_Supplied records:_
-------------------------

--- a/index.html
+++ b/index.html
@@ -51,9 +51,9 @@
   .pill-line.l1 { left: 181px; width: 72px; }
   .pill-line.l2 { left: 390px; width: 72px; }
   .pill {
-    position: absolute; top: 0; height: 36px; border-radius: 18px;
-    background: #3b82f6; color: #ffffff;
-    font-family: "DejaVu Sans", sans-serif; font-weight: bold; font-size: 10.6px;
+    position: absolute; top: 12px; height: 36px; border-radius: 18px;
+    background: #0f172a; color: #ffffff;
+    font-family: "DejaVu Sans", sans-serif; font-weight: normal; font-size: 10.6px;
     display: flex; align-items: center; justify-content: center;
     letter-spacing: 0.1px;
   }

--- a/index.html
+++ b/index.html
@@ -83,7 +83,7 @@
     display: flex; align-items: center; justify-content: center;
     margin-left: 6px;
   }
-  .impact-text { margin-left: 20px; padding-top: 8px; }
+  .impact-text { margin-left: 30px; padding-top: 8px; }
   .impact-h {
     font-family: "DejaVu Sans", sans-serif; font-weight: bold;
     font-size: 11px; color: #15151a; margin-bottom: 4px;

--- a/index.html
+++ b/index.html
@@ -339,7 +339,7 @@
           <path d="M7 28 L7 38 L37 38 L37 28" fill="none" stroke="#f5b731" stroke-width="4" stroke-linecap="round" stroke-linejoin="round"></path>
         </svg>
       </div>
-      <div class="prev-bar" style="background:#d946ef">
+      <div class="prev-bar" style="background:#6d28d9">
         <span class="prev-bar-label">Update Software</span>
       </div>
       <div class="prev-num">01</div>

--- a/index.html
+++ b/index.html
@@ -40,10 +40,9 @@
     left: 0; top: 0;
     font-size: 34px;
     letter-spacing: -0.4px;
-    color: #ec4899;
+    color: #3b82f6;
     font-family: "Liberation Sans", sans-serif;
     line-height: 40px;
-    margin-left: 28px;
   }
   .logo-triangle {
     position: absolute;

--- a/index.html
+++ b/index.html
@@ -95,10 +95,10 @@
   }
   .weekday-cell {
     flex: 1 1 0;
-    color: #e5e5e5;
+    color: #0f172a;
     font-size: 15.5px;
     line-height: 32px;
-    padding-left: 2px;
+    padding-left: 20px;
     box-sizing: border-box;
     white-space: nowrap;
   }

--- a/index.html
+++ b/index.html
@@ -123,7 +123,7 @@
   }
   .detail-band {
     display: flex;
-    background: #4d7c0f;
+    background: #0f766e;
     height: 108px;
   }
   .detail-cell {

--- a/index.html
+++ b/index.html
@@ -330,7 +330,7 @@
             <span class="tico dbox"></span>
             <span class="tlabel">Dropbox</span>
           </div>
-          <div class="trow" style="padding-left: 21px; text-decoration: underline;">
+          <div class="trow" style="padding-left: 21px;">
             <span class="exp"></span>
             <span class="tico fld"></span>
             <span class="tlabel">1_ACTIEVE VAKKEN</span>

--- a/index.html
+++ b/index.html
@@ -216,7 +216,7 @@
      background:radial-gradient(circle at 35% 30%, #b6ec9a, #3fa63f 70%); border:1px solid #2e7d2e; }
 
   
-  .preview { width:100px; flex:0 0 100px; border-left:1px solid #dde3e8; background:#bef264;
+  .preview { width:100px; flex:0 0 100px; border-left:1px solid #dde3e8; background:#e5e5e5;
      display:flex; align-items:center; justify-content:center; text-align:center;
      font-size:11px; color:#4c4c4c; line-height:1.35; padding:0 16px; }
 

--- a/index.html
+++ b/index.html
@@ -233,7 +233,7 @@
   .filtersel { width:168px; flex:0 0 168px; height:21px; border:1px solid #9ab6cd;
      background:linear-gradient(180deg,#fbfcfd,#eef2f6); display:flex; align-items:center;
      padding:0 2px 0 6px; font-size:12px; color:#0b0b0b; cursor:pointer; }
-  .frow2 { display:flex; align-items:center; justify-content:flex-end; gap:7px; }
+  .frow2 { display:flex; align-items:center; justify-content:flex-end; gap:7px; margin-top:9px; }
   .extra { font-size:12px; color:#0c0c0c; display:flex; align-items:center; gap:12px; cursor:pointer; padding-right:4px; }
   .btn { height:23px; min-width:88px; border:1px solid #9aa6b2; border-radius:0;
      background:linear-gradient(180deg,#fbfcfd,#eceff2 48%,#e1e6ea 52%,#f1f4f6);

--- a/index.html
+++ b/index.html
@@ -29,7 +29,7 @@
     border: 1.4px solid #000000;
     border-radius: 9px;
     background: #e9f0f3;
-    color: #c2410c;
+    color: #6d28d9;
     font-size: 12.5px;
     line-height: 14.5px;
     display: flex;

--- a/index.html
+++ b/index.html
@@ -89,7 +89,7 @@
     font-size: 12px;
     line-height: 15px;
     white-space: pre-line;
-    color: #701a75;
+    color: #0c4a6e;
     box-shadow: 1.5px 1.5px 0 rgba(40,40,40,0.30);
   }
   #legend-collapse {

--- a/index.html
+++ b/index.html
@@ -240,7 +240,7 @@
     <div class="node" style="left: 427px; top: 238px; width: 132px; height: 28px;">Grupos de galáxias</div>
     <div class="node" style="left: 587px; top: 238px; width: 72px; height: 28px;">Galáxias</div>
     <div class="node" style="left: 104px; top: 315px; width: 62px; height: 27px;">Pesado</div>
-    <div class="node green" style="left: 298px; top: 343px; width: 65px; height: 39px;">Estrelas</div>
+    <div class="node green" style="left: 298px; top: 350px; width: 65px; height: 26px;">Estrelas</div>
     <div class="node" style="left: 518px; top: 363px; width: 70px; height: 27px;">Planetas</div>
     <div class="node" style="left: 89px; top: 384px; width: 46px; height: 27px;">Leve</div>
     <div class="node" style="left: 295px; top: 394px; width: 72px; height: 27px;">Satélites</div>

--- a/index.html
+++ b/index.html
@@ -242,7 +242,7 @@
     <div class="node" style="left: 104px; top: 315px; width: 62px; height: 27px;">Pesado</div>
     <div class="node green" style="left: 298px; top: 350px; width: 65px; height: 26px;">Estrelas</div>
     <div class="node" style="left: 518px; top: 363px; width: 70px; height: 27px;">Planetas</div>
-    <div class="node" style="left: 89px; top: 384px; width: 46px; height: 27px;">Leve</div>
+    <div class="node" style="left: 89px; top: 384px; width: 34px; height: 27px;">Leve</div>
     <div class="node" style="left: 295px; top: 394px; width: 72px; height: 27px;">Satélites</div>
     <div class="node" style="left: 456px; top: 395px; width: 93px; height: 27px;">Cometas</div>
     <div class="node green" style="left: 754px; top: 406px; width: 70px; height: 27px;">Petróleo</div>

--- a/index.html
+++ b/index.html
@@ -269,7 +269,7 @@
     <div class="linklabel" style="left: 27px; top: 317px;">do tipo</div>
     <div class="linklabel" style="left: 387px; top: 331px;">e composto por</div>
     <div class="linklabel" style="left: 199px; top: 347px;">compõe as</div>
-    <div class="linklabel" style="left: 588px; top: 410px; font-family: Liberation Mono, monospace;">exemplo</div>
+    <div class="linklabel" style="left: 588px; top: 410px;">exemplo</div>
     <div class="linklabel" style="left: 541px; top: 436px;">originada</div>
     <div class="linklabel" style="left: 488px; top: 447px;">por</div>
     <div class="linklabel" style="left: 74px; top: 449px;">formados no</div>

-------------------------

_Goal of the exercise:_ Your answer should be a single number: the count of lines above with the word "padding".

_Exercise response:_ 9